* Problem
Go through the entries that follow and count every line with the string "color". Reply with the number only.

* Records drawn from a dataset
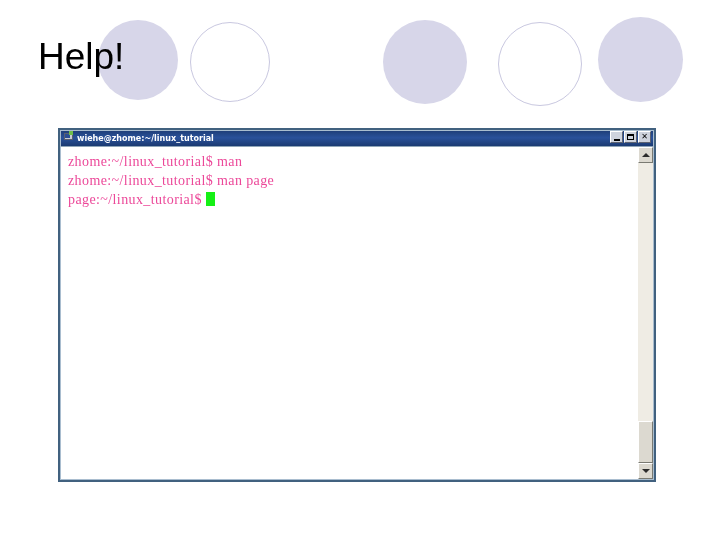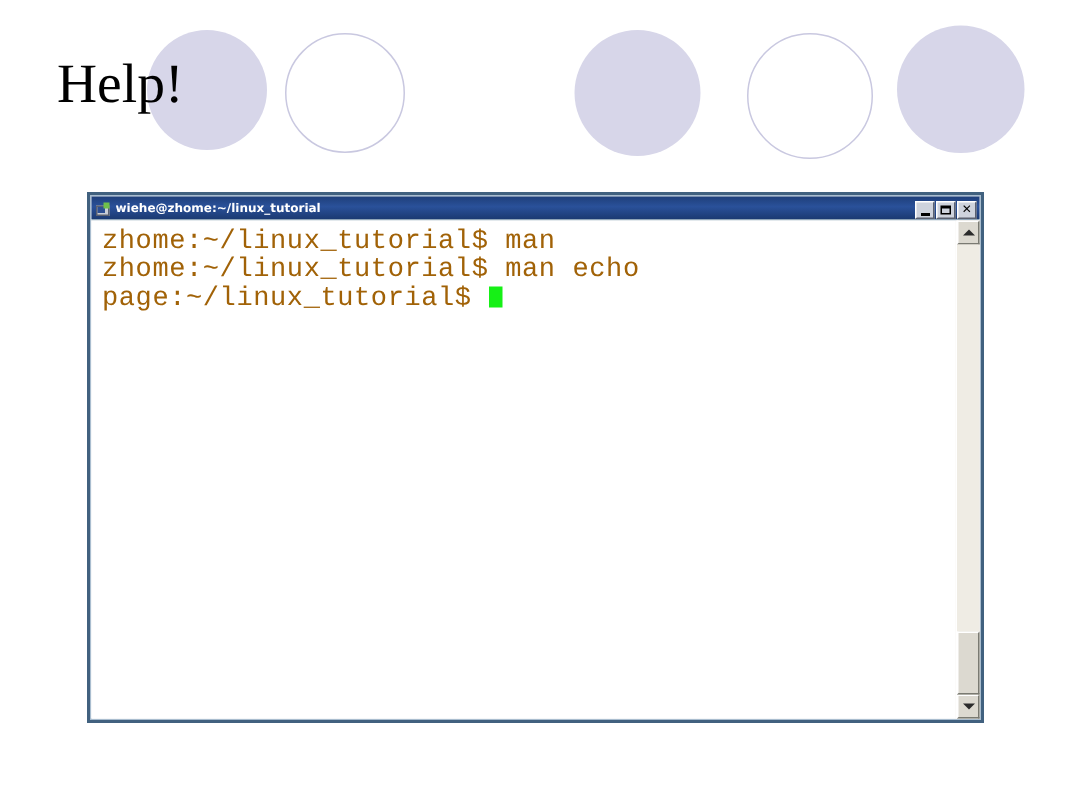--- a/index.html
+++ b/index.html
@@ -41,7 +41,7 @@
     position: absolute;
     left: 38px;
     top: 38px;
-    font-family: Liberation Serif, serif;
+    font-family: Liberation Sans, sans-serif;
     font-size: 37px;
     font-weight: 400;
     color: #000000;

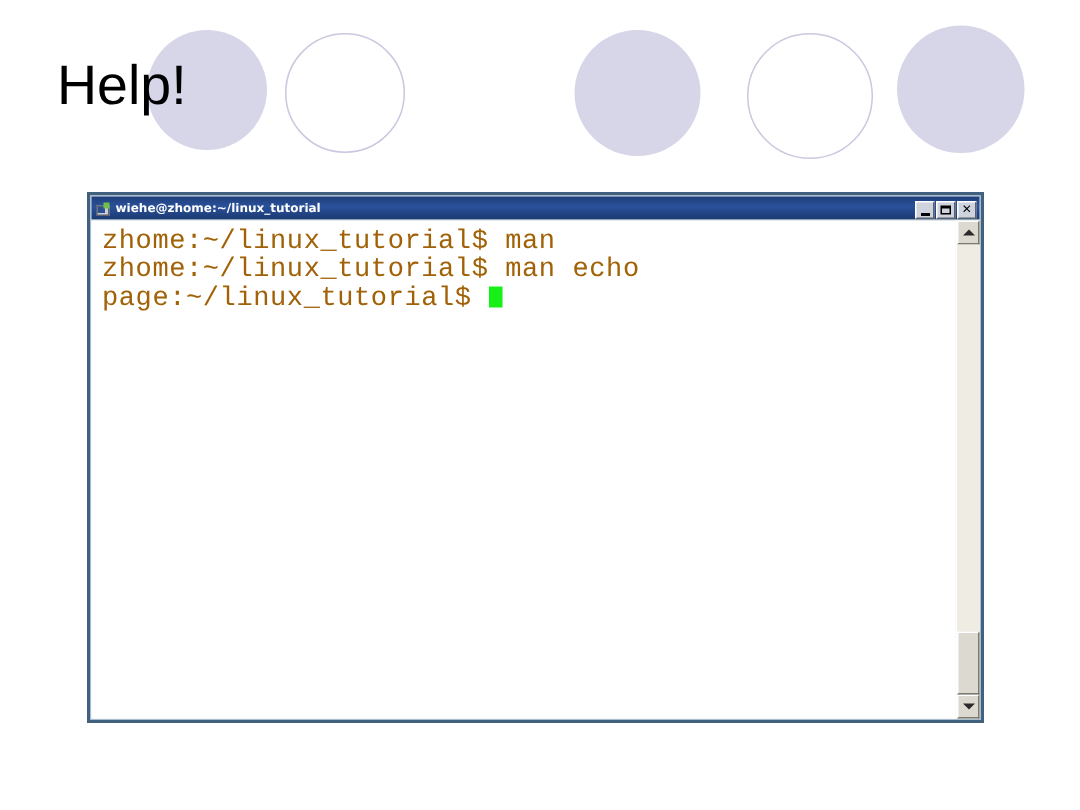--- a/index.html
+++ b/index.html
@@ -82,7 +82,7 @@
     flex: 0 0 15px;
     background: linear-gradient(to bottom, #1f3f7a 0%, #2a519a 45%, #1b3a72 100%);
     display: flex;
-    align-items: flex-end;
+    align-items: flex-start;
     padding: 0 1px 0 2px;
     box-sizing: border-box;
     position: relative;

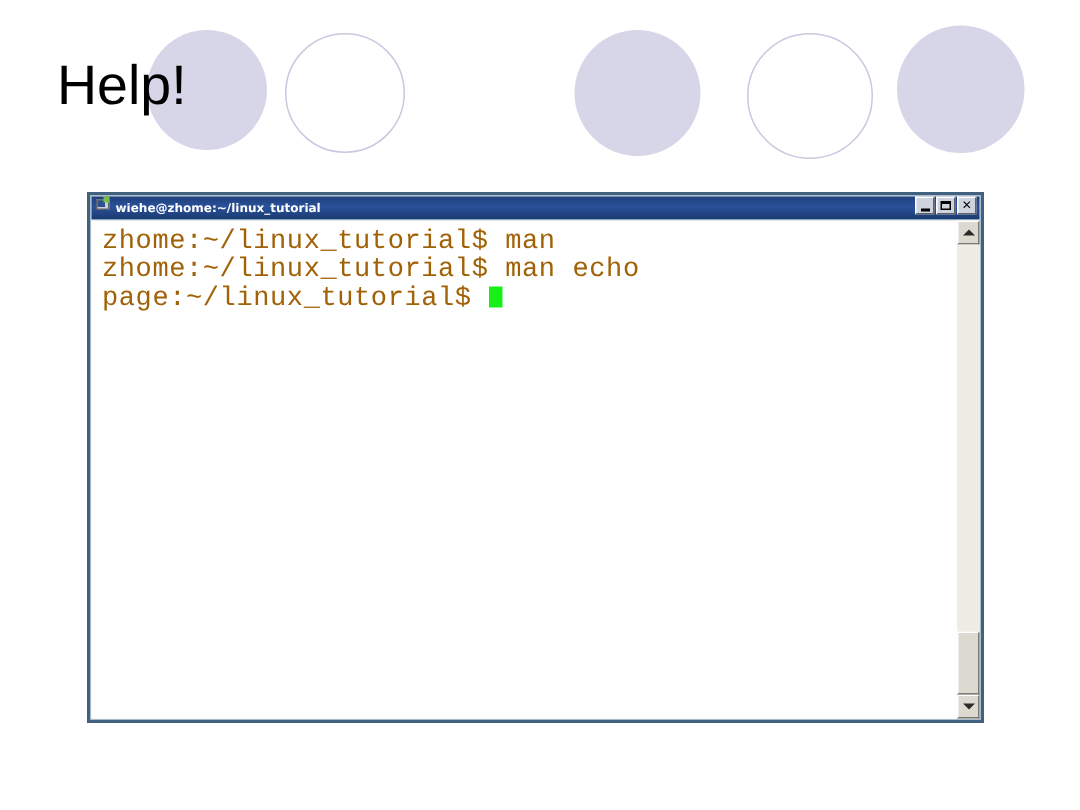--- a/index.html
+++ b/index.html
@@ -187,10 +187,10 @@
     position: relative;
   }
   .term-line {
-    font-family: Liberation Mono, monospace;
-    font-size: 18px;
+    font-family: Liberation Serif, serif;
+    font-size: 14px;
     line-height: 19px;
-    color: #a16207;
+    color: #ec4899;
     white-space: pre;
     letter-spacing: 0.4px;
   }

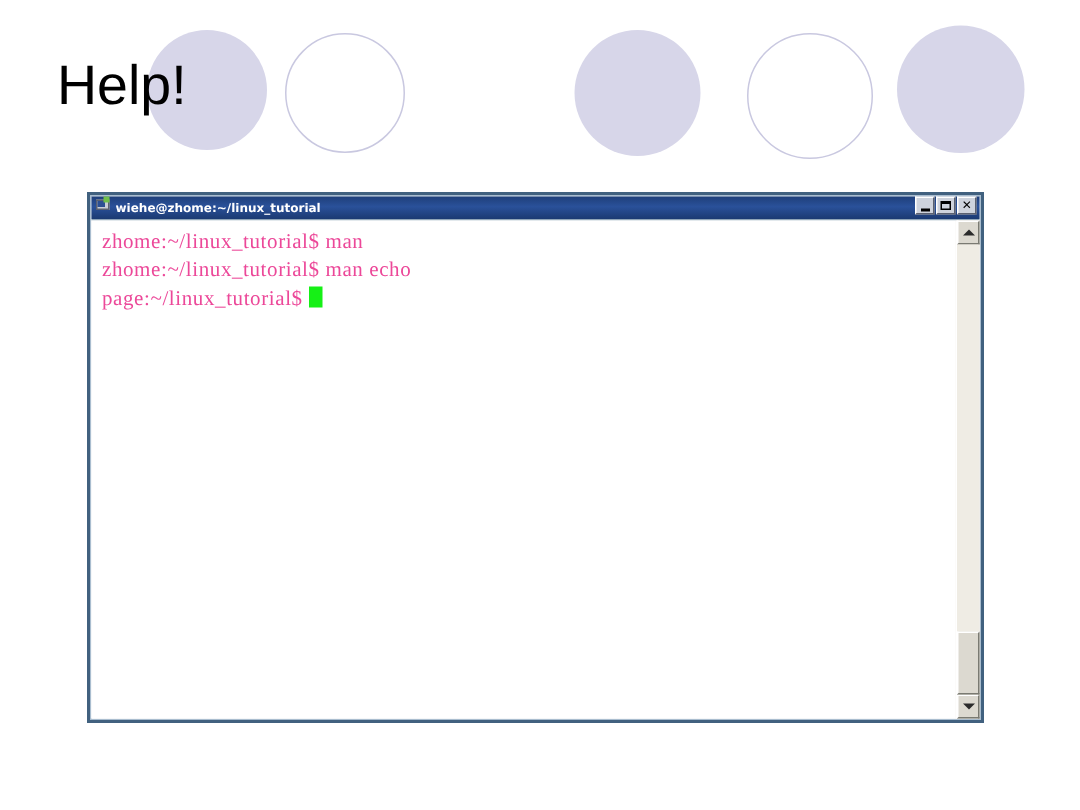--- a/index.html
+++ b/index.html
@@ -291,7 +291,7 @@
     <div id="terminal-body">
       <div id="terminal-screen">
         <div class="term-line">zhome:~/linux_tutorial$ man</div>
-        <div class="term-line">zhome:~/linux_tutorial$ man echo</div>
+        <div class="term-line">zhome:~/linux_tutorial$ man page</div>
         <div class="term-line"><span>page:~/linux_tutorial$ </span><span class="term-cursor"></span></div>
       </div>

* * *

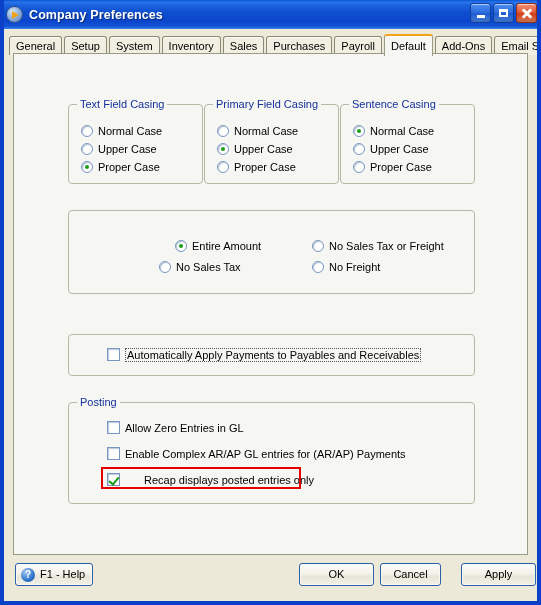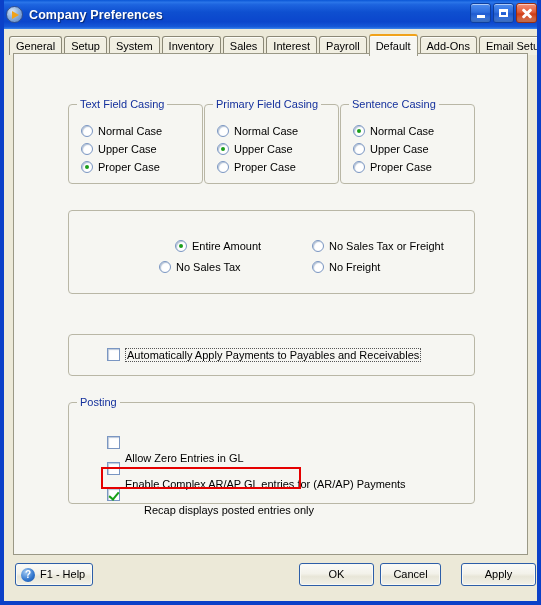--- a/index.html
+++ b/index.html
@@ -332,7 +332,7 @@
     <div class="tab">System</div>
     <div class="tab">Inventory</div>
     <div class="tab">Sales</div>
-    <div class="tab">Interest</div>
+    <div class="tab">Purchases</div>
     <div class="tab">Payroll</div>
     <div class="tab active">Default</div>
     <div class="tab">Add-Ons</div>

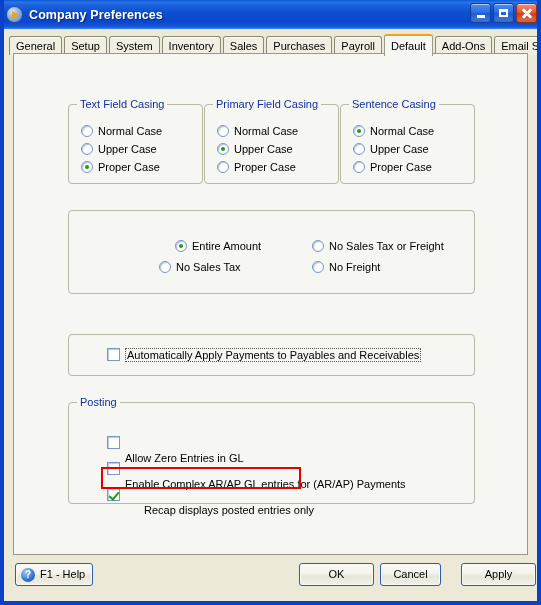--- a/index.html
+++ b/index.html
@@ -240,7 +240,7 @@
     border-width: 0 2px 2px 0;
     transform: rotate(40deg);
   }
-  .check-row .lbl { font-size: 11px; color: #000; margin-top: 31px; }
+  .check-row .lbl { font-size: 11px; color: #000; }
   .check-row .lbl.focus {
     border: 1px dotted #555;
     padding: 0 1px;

* Written response
5